We know that the spirits of men
and their views of the present and the future go up and down, with the
barometer, and that a permanent depression of one inch in the mercurial
column would affect the whole theology of Christendom.
"Ministers talk about the human will as if it stood on a high look-out,
with plenty of light, and elbow-room reaching to the horizon. Doctors
are constantly noticing how it is tied up and darkened by inferior
organization, by disease, and all sorts of crowding interferences, until
they get to look upon Hottentots and Indians--and a good many of their
own race--as a kind of self-conscious blood-clocks with very limited
power of self-determination. That's the _tendency_, I say, of
a doctor's experience.

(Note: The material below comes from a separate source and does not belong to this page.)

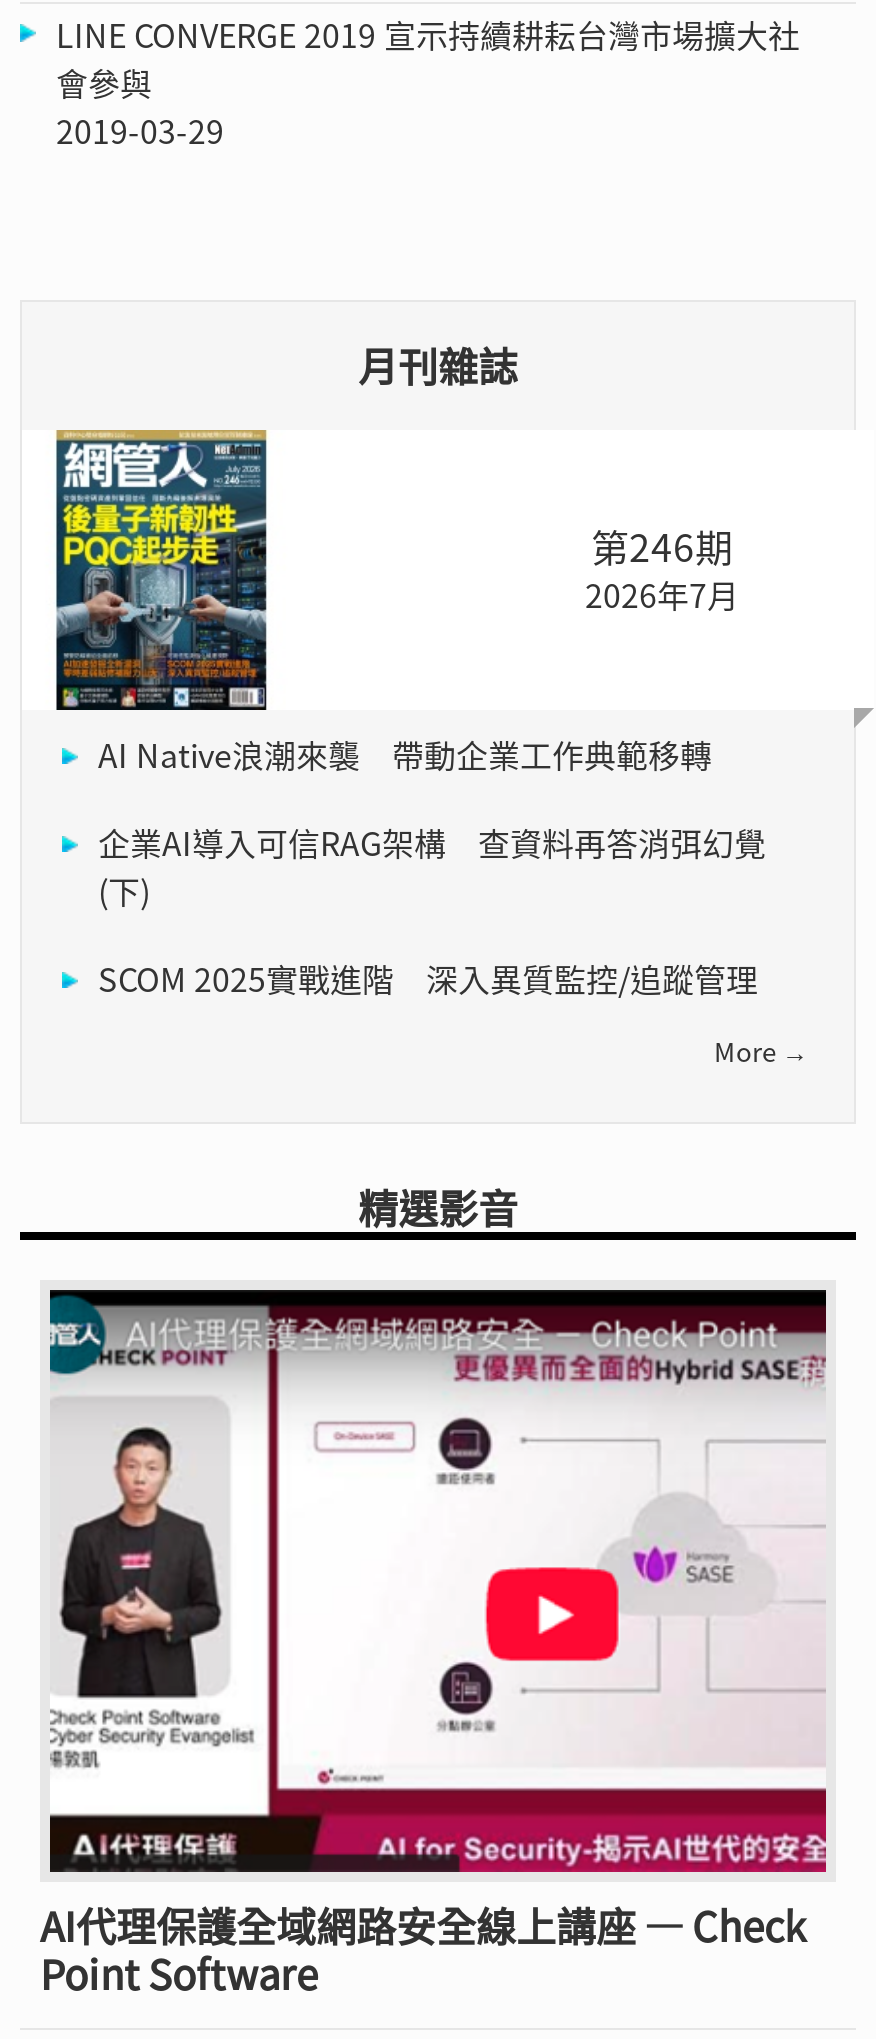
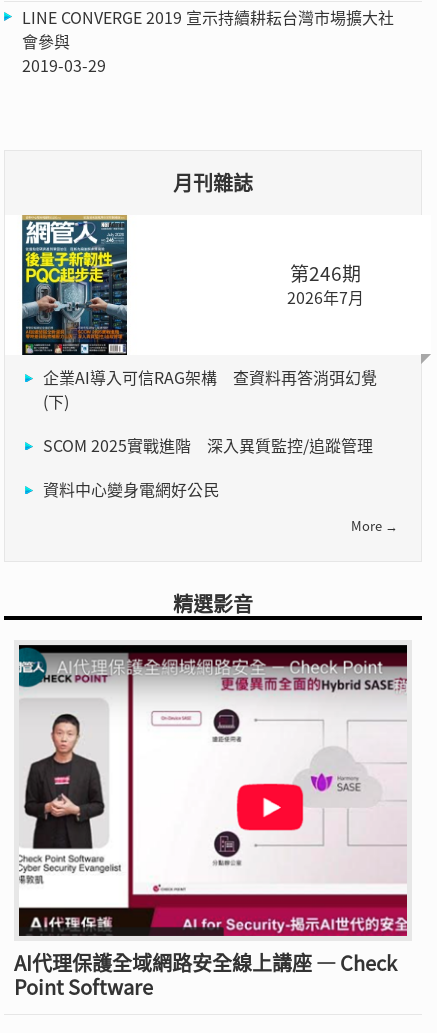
- AI Native浪潮來襲 帶動企業工作典範移轉

moved up: 企業AI導入可信RAG架構 查資料再答消弭幻覺 | (下) | SCOM 2025實戰進階 深入異質監控/追蹤管理

+ 資料中心變身電網好公民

But the people to whom they address their
statements of the results of their observation belong to the thinking
class of the highest races, and _they_ are conscious of a great deal of
liberty of will. So in the face of the fact that civilization with all
it offers has proved a dead failure with the aboriginal races of this
country,--on the whole, I say, a dead failure,--they talk as if they
knew from their own will all about that of a Digger Indian! We are more
apt to go by observation of the facts in the case. We are constantly
seeing weakness where you see depravity. I don't say we're _right_; I
only tell what you must often find to be the fact, right or wrong, in
talking with doctors.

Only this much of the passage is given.